■ **How to complete this task**: What you need to produce from the material below is an exact transcription of the lines from the one with "Predicted Current Infected (Mean), 2020-03-20: 7000" through the one with "Predicted Current Infected (Mean), 04/05/2020: none", both included, and no other line.

■ **Materials provided**:
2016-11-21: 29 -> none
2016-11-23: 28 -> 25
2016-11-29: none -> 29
--
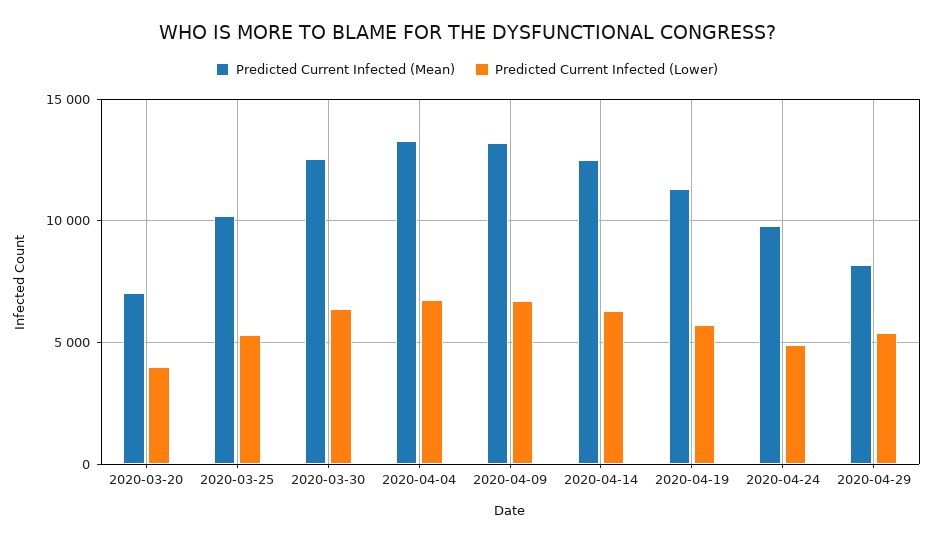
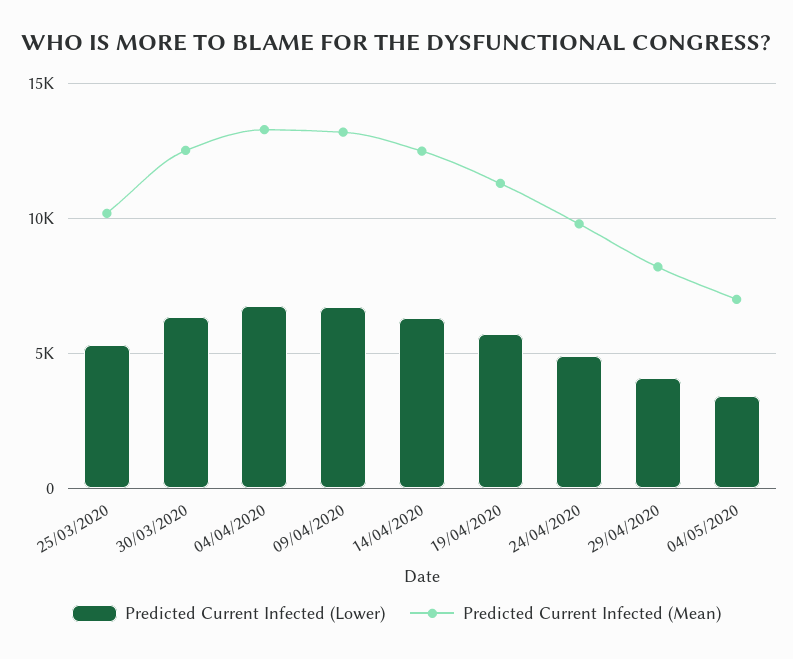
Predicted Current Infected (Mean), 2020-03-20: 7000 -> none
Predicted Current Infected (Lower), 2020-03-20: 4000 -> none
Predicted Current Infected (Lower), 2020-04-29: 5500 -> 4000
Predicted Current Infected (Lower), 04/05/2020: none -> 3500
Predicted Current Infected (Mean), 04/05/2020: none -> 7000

■ **Task result**:
Predicted Current Infected (Mean), 2020-03-20: 7000 -> none
Predicted Current Infected (Lower), 2020-03-20: 4000 -> none
Predicted Current Infected (Lower), 2020-04-29: 5500 -> 4000
Predicted Current Infected (Lower), 04/05/2020: none -> 3500
Predicted Current Infected (Mean), 04/05/2020: none -> 7000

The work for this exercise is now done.